Menurut informasi yang beredar, Al-Qassam menggunakan bom buatan sendiri atau yang dikenal sebagai Improvised Explosive Device (IED) untuk menghancurkan tank tersebut. Beberapa postingan di media sosial, khususnya di X (yang sebelumnya dikenal sebagai Twitter), menekankan dampak besar dari ledakan tersebut, termasuk ledakan amunisi yang terjadi di dalam tank setelahnya. Peristiwa ini disebut-sebut sebagai bagian dari aksi militer yang lebih besar, yang disebut dengan istilah "Al-Aqsa Flood," menandakan bahwa ini adalah bagian dari upaya berkelanjutan oleh Hamas melawan pasukan Israel.
Saat konflik di Gaza berlangsung, Angkatan Pertahanan Israel (IDF) juga merilis informasi intelijen mengenai kekuatan militer Hamas di Jalur Gaza. IDF mencatat bahwa pada awal perang, kekuatan Brigadir Qassam diperkirakan mencapai sekitar 30.000 tentara. Mereka diorganisir dalam lima brigade, yang terdiri dari total 24 batalyon dan sekitar 140 kompi.
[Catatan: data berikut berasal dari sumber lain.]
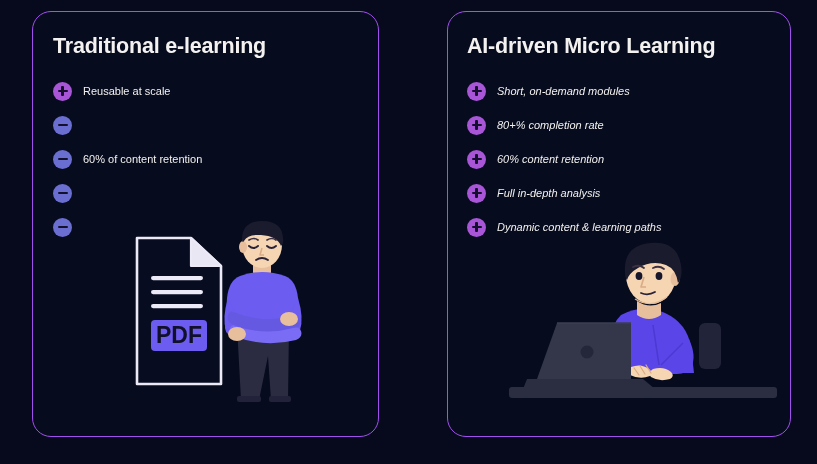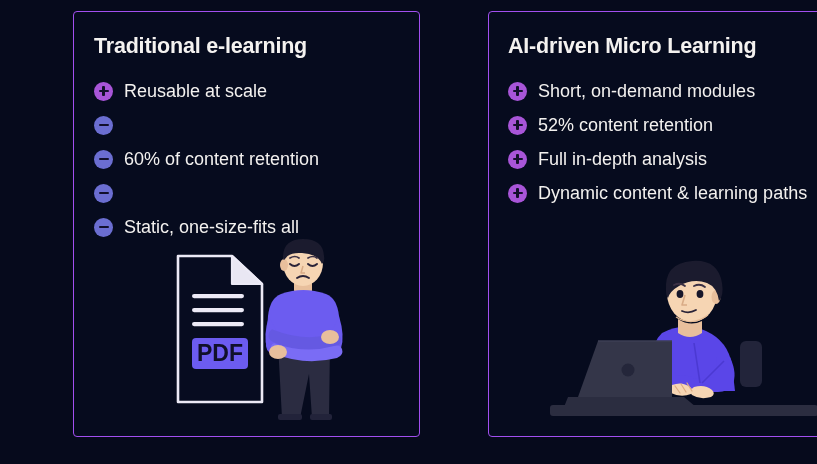--- a/index.html
+++ b/index.html
@@ -27,23 +27,22 @@
     position: absolute;
     left: 0; top: 0;
     width: 817px; height: 464px;
   }
 
   .card {
     position: absolute;
     top: 11px;
     height: 426px;
     border: 1.6px solid #a24ff0;
-    border-radius: 4px;
+    border-radius: 19px;
     background: #060b1e;
-    margin-left: 41px;
   }
 
   .card-left  { left: 32px;  width: 347px; }
   .card-right { left: 447px; width: 344px; }
 
   .card-title {
     position: absolute;
     top: 22px;
     left: 20px;
     right: 14px;
@@ -55,21 +54,21 @@
   }
   .card-right .card-title { left: 19px; }
 
   .bullets {
     position: absolute;
     top: 62px;
     left: 20px;
     right: 10px;
     list-style: none;
   }
-  .card-right .bullets { left: 19px; }
+  .card-right .bullets { left: 19px; font-style: italic; }
 
   .bullet {
     display: flex;
     align-items: center;
     height: 34px;
   }
 
   .bullet-icon {
     width: 19px;
     height: 19px;
@@ -98,29 +97,29 @@
   
   .bullet-icon.plus::after {
     top: 4.5px; bottom: 4.5px;
     left: 50%;
     width: 2.2px;
     margin-left: -1.1px;
   }
   .bullet-icon.minus::after { display: none; }
 
   .bullet-text {
-    font-size: 18px;
+    font-size: 11px;
     color: #f3f1ef;
     line-height: 1;
     white-space: nowrap;
   }
 
   .illustration {
     position: absolute;
-    bottom: 12px;
+    bottom: 30px;
     text-align: right;
   }
   .illo-left  { left: 96px;  width: 200px; height: 190px; }
   .illo-right { left: 55px;  width: 280px; height: 175px; }
 </style>
 </head>
 <body>
 
 <div class="slide">
   <div class="cards">
@@ -139,21 +138,20 @@
         </li>
         <li class="bullet">
           <span class="bullet-icon minus"></span>
           <span class="bullet-text">60% of content retention</span>
         </li>
         <li class="bullet">
           <span class="bullet-icon minus"></span>
         </li>
         <li class="bullet">
           <span class="bullet-icon minus"></span>
-          <span class="bullet-text">Static, one-size-fits all</span>
         </li>
       </ul>
 
       <div class="illustration illo-left">
         <svg viewBox="0 0 200 190" width="200" height="190" xmlns="http://www.w3.org/2000/svg">
 
           <g>
             <path d="M8 22 L62 22 L92 50 L92 168 L8 168 Z" fill="#070c20" stroke="#eceaf6" stroke-width="2.6" stroke-linejoin="round"></path>
             <path d="M62 22 L92 50 L62 50 Z" fill="#e9e7f3" stroke="#eceaf6" stroke-width="2.2" stroke-linejoin="round"></path>
             <rect x="22" y="60" width="52" height="4.2" rx="2.1" fill="#eceaf6"></rect>
@@ -208,21 +206,25 @@
 
       <div class="card-title">AI-driven Micro Learning</div>
 
       <ul class="bullets">
         <li class="bullet">
           <span class="bullet-icon plus"></span>
           <span class="bullet-text">Short, on-demand modules</span>
         </li>
         <li class="bullet">
           <span class="bullet-icon plus"></span>
-          <span class="bullet-text">52% content retention</span>
+          <span class="bullet-text">80+% completion rate</span>
+        </li>
+        <li class="bullet">
+          <span class="bullet-icon plus"></span>
+          <span class="bullet-text">60% content retention</span>
         </li>
         <li class="bullet">
           <span class="bullet-icon plus"></span>
           <span class="bullet-text">Full in-depth analysis</span>
         </li>
         <li class="bullet">
           <span class="bullet-icon plus"></span>
           <span class="bullet-text">Dynamic content &amp; learning paths</span>
         </li>
       </ul>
Peristiwa ini menunjukkan ketegangan yang terus berlangsung di kawasan tersebut, di mana kedua belah pihak terlibat dalam pertempuran yang telah berlangsung lama. Situasi di Gaza tetap kompleks dan penuh tantangan, dengan dampak yang dirasakan oleh penduduk sipil dan para pejuang di lapangan.